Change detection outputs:
"""

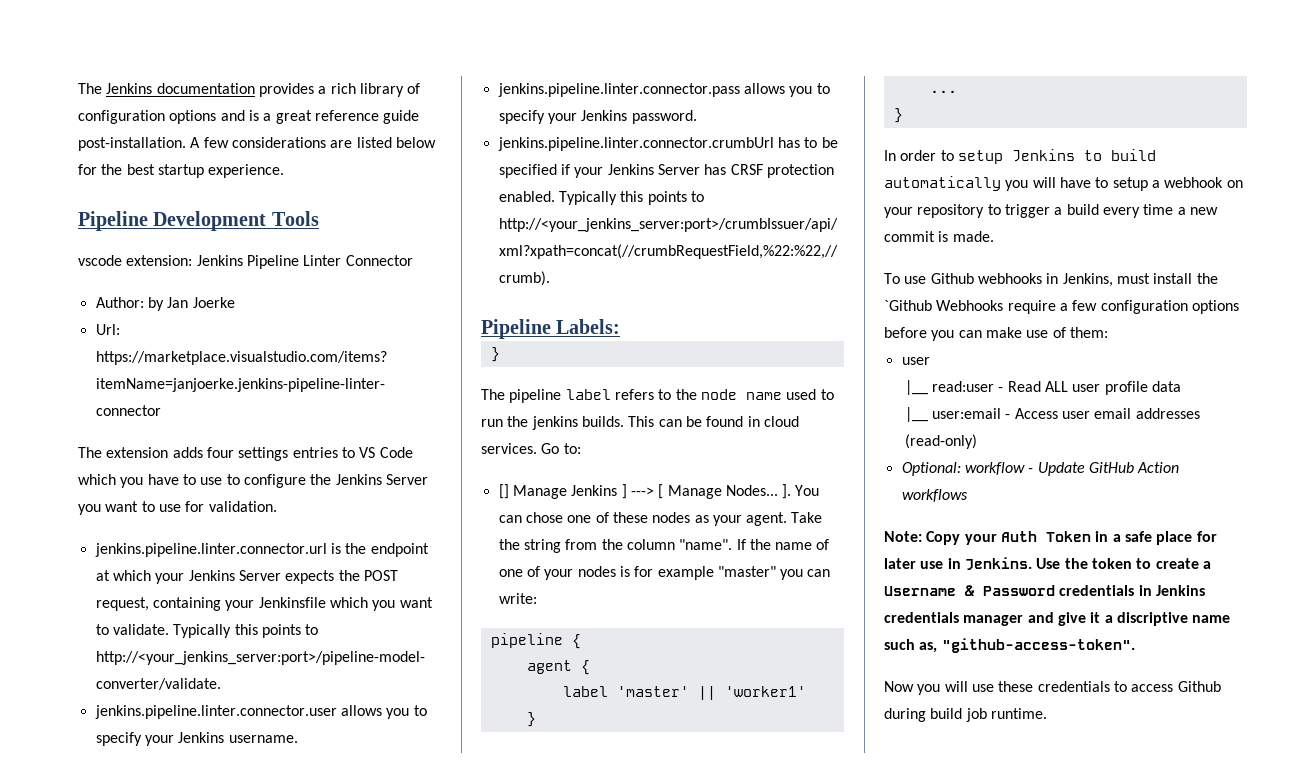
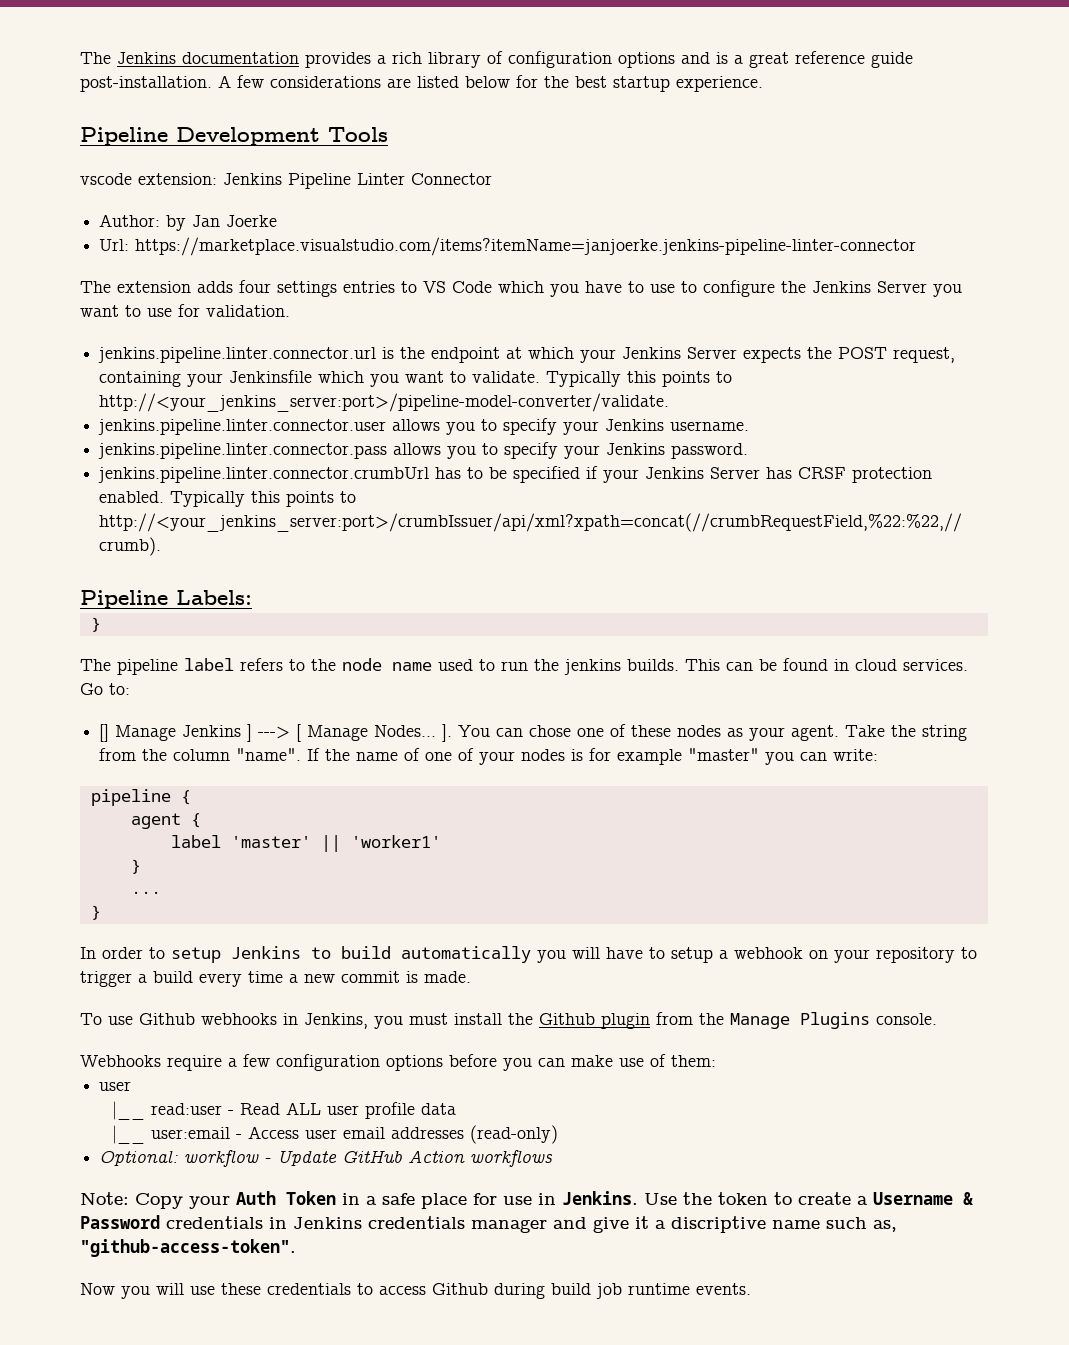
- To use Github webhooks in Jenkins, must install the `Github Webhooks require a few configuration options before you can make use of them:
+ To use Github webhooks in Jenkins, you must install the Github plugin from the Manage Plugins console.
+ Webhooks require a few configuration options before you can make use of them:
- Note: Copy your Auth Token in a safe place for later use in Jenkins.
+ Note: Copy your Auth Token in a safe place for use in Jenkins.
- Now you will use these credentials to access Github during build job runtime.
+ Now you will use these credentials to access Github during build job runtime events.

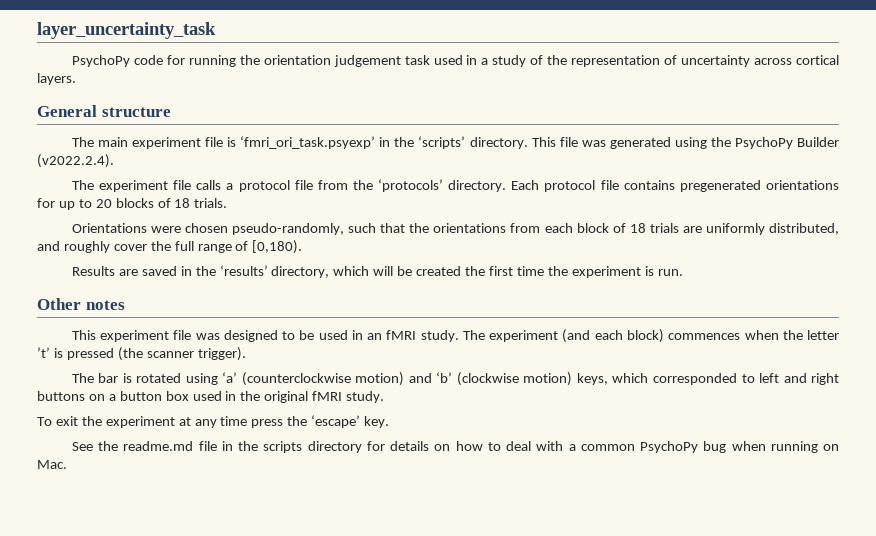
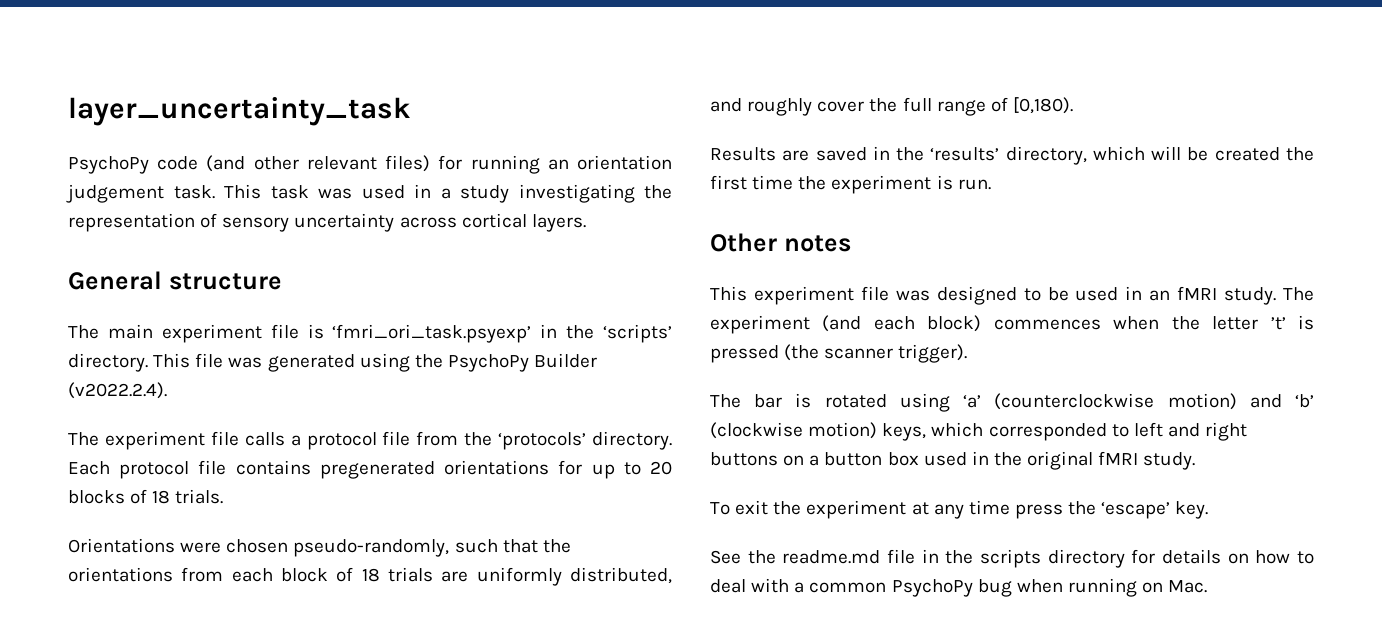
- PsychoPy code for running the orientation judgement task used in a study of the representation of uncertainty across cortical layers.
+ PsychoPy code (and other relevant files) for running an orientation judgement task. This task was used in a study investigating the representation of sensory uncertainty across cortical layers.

"""

_Exercise directions_
Please give the data above again in exact form and omit every picture.

_Expected answer_
- To use Github webhooks in Jenkins, must install the `Github Webhooks require a few configuration options before you can make use of them:
+ To use Github webhooks in Jenkins, you must install the Github plugin from the Manage Plugins console.
+ Webhooks require a few configuration options before you can make use of them:
- Note: Copy your Auth Token in a safe place for later use in Jenkins.
+ Note: Copy your Auth Token in a safe place for use in Jenkins.
- Now you will use these credentials to access Github during build job runtime.
+ Now you will use these credentials to access Github during build job runtime events.

- PsychoPy code for running the orientation judgement task used in a study of the representation of uncertainty across cortical layers.
+ PsychoPy code (and other relevant files) for running an orientation judgement task. This task was used in a study investigating the representation of sensory uncertainty across cortical layers.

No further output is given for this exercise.